Revision comparison data
###
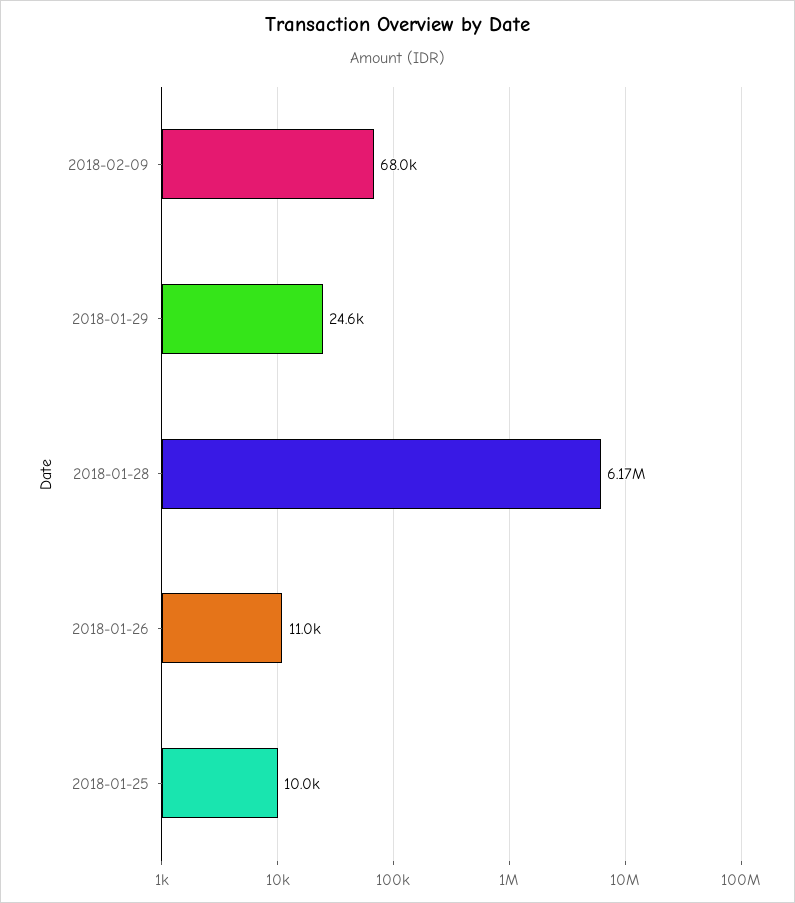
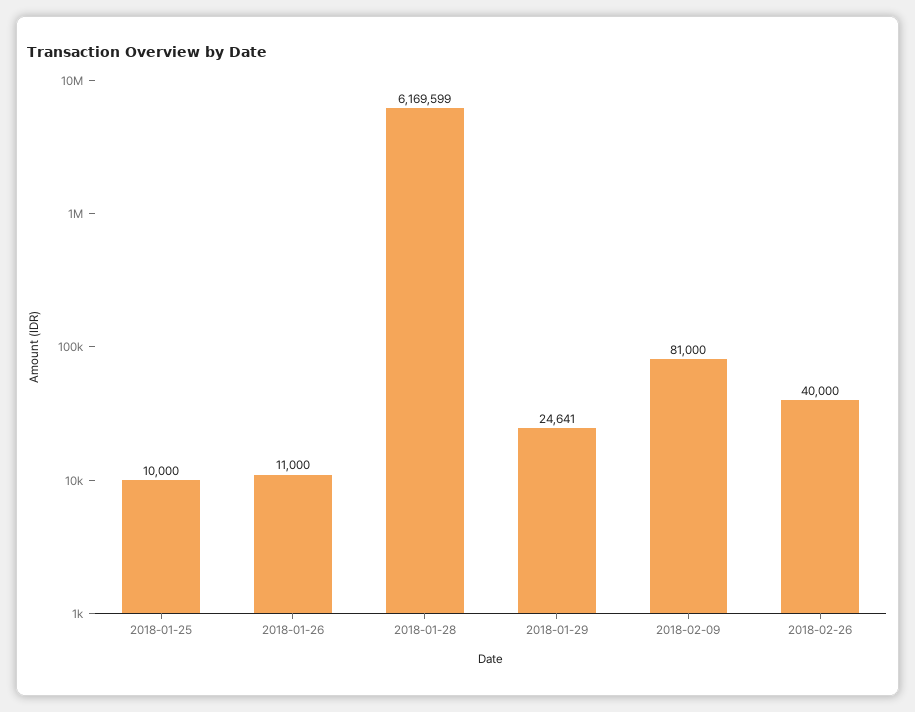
2018-02-09: 68000 -> 81000
2018-02-26: none -> 40000

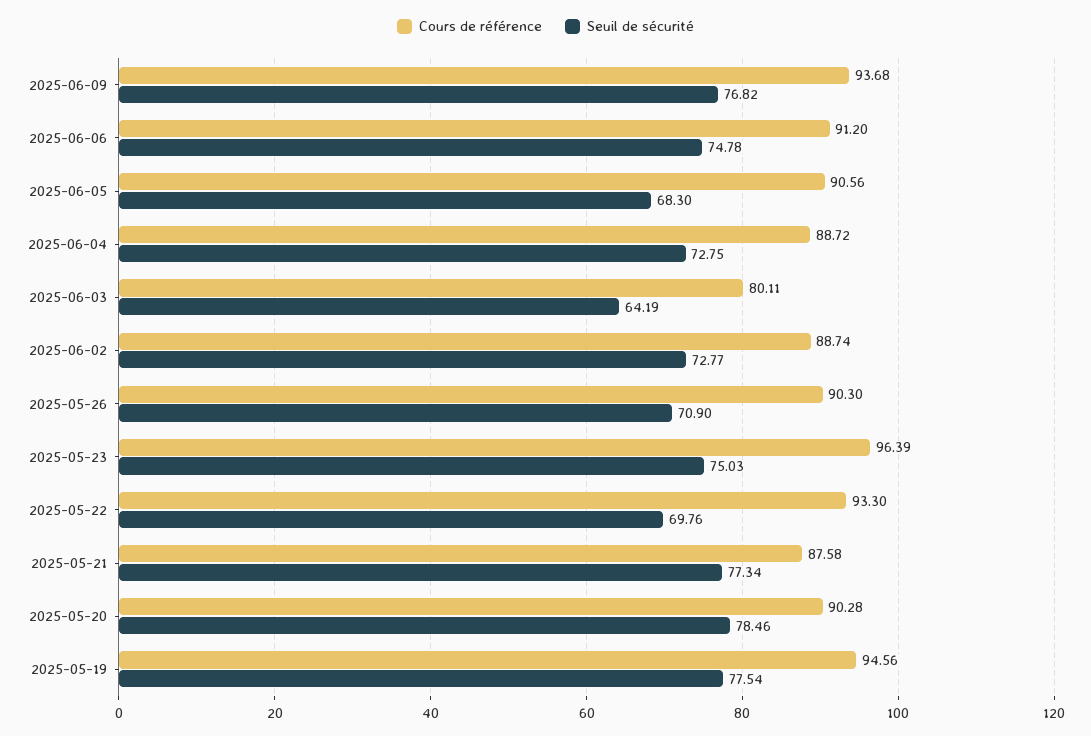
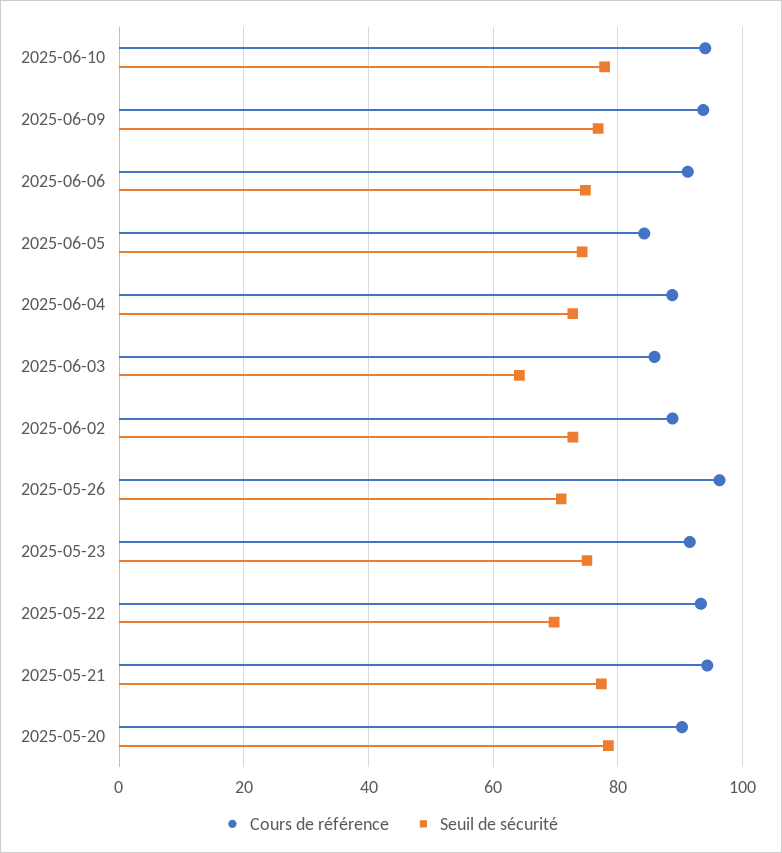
Cours de référence, 2025-06-05: 90.56 -> 84
Seuil de sécurité, 2025-06-05: 68.3 -> 74
Cours de référence, 2025-06-03: 80.11 -> 86
Cours de référence, 2025-05-26: 90.3 -> 96
Cours de référence, 2025-05-23: 96.39 -> 92
Cours de référence, 2025-05-21: 87.58 -> 94
Cours de référence, 2025-05-19: 94.56 -> none
Seuil de sécurité, 2025-05-19: 77.54 -> none
Cours de référence, 2025-06-10: none -> 94
Seuil de sécurité, 2025-06-10: none -> 78

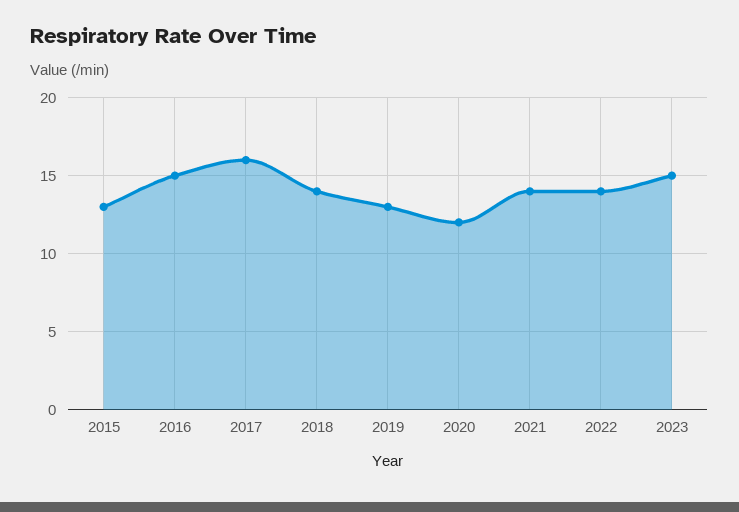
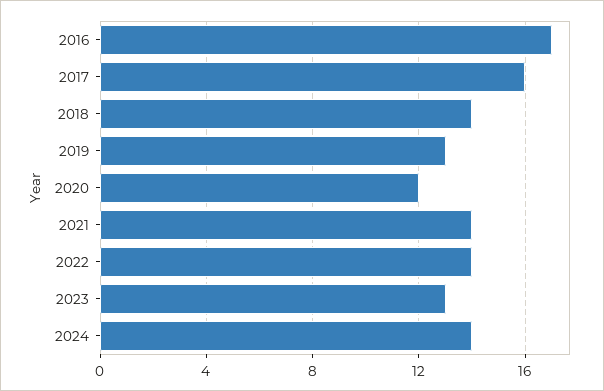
2015: 13 -> none
2016: 15 -> 17
2023: 15 -> 13
2024: none -> 14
###
- Activity:
If a line in the data holds the string "Cours", copy that line.

- Exercise answer:
Cours de référence, 2025-06-05: 90.56 -> 84
Cours de référence, 2025-06-03: 80.11 -> 86
Cours de référence, 2025-05-26: 90.3 -> 96
Cours de référence, 2025-05-23: 96.39 -> 92
Cours de référence, 2025-05-21: 87.58 -> 94
Cours de référence, 2025-05-19: 94.56 -> none
Cours de référence, 2025-06-10: none -> 94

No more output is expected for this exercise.